--- START ---

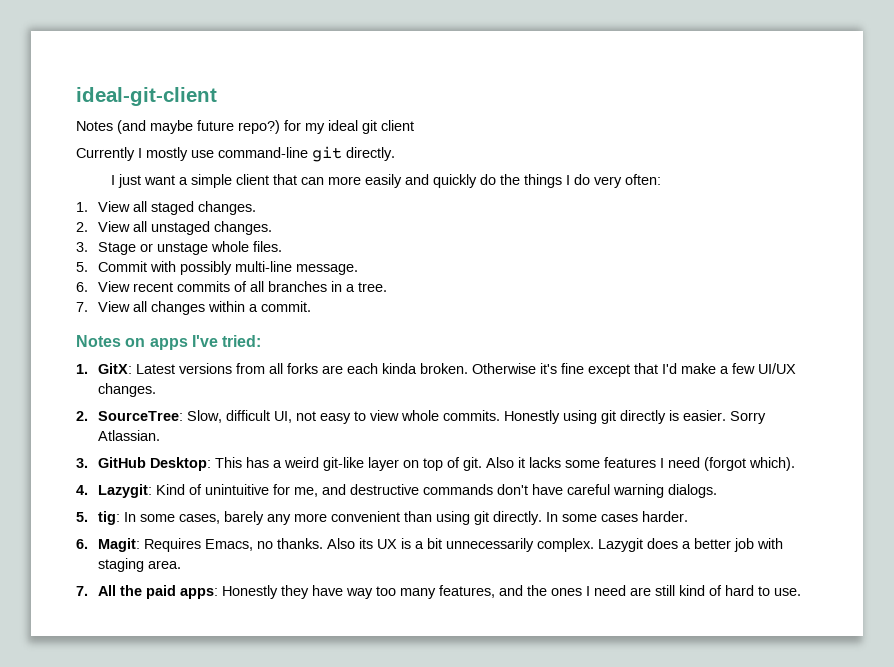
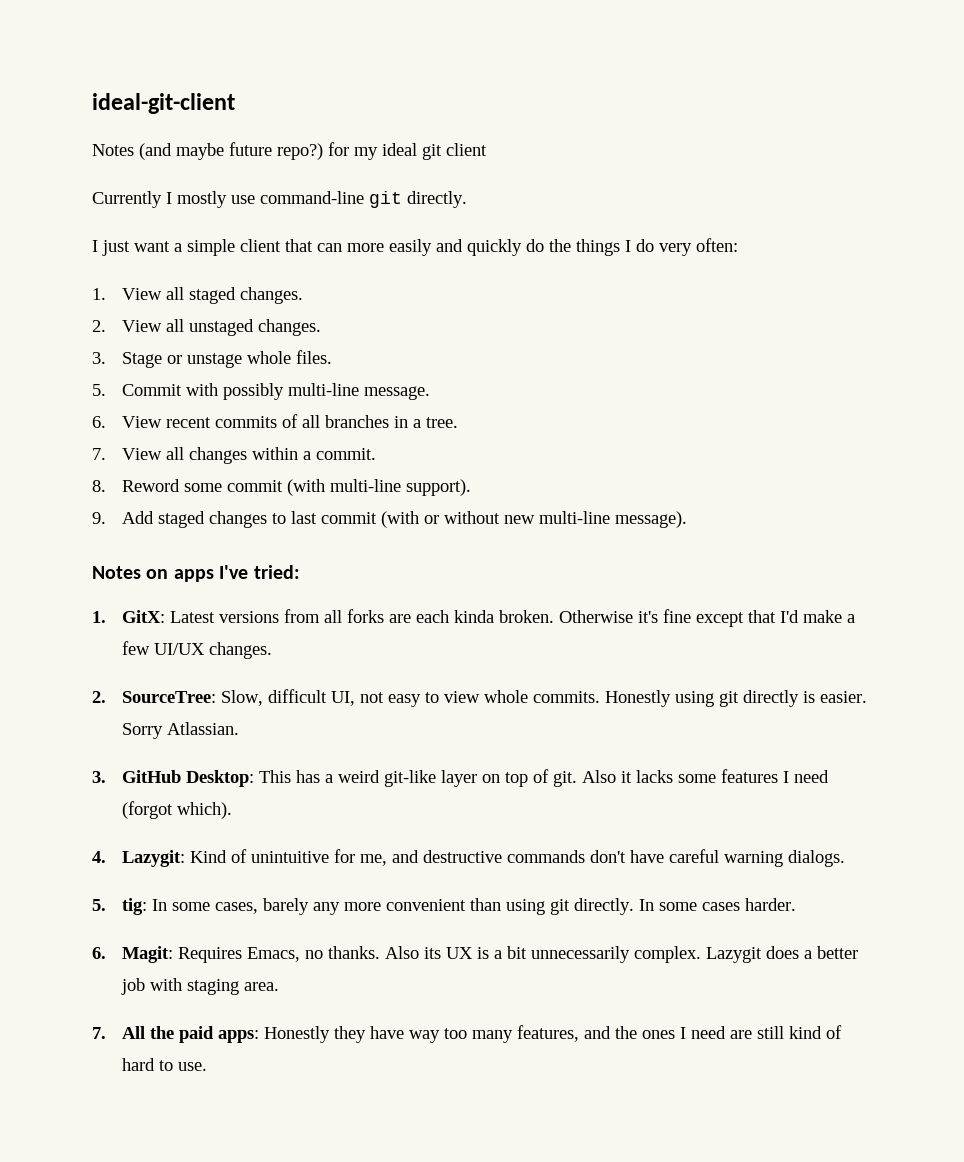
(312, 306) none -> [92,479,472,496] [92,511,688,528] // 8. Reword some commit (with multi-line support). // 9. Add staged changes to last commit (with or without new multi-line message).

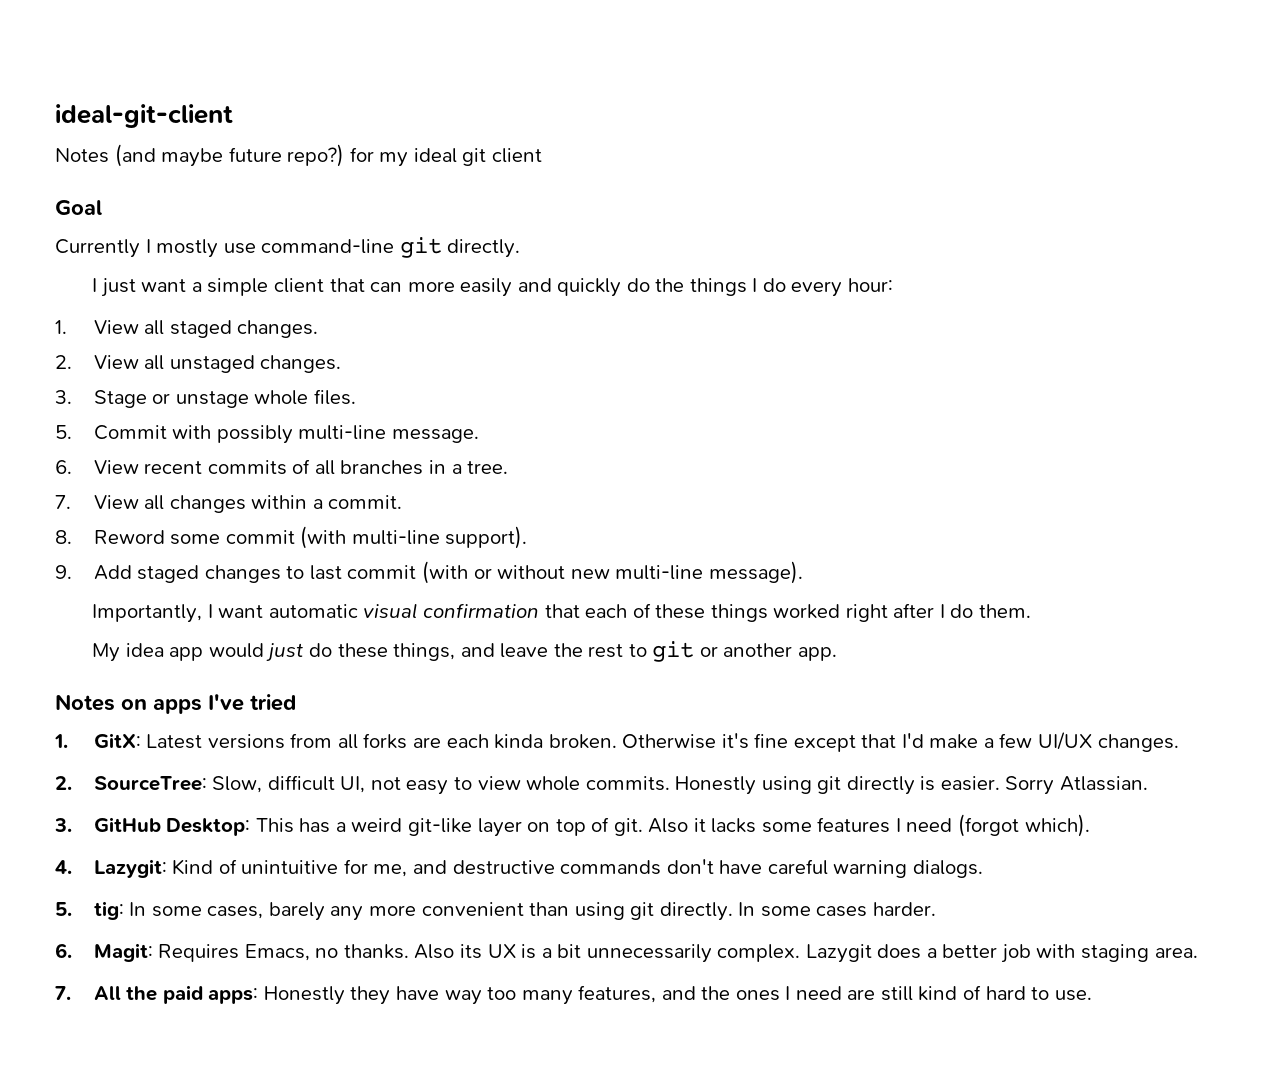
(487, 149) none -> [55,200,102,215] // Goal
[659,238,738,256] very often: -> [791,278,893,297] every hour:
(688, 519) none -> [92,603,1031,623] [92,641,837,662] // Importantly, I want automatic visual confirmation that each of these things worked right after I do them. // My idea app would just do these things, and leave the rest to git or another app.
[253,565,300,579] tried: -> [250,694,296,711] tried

--- END ---
--- START ---

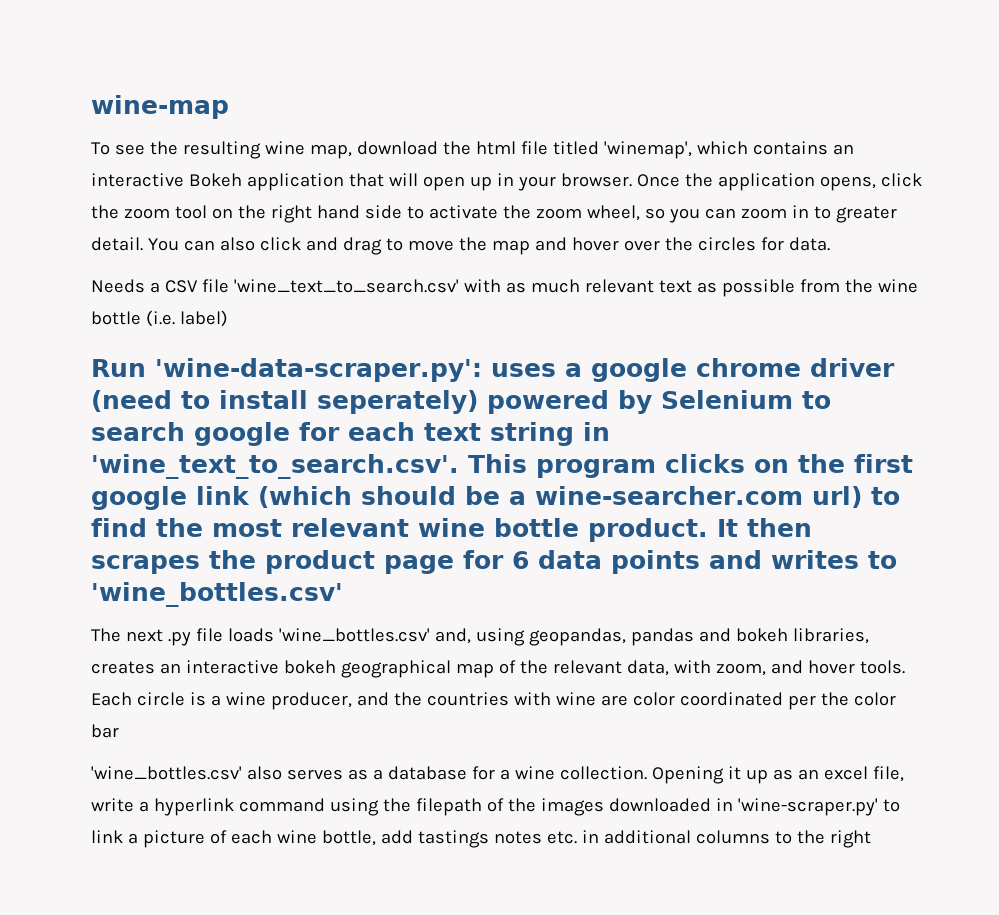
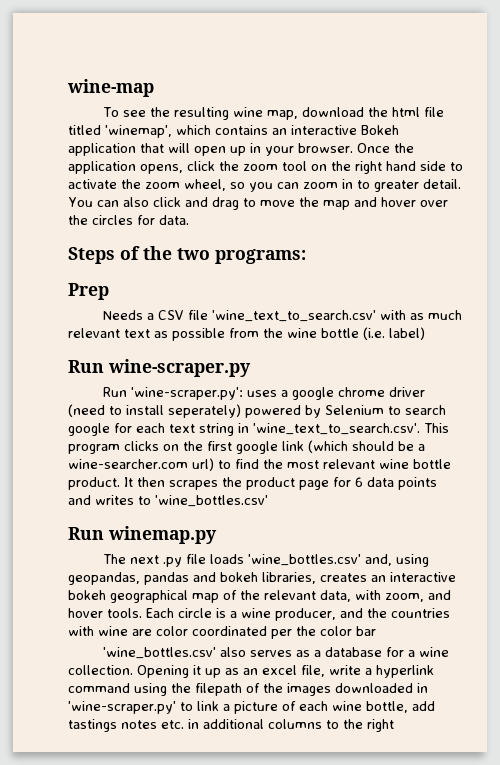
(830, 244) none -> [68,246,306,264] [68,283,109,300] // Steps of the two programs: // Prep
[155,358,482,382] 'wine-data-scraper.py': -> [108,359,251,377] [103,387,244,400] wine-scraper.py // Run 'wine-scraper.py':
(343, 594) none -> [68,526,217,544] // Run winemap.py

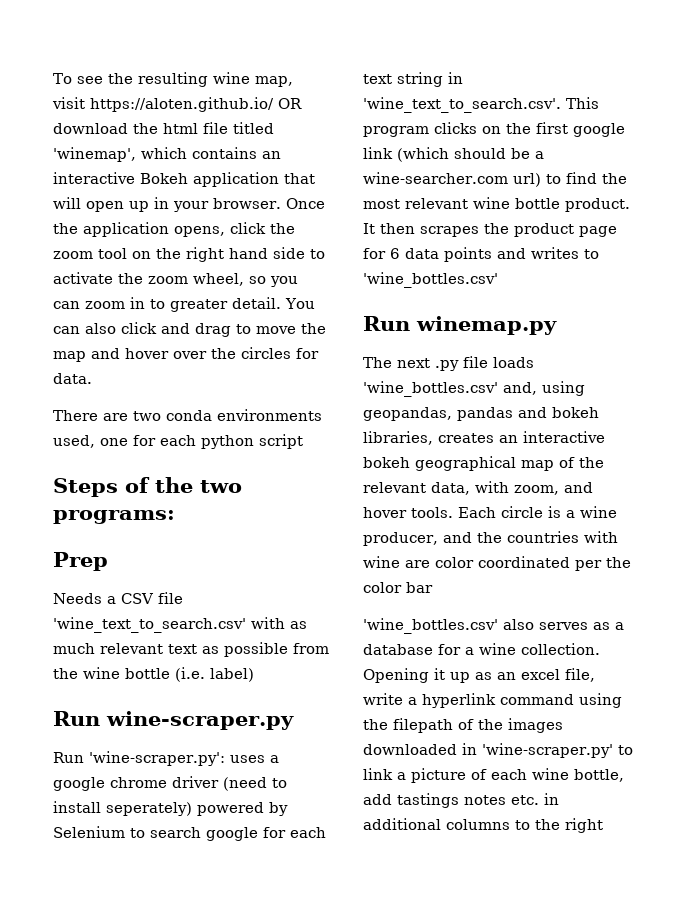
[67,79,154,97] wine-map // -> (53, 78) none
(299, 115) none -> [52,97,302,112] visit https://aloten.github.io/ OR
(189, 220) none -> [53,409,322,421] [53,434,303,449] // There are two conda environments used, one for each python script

--- END ---

Task objective ▸
Look through the listing above for the line with "(312, 306) none" and the line with "(688, 519) none". Write out exactly those lines and everything between, leaving out pictures.

The completed task ▸
(312, 306) none -> [92,479,472,496] [92,511,688,528] // 8. Reword some commit (with multi-line support). // 9. Add staged changes to last commit (with or without new multi-line message).

(487, 149) none -> [55,200,102,215] // Goal
[659,238,738,256] very often: -> [791,278,893,297] every hour:
(688, 519) none -> [92,603,1031,623] [92,641,837,662] // Importantly, I want automatic visual confirmation that each of these things worked right after I do them. // My idea app would just do these things, and leave the rest to git or another app.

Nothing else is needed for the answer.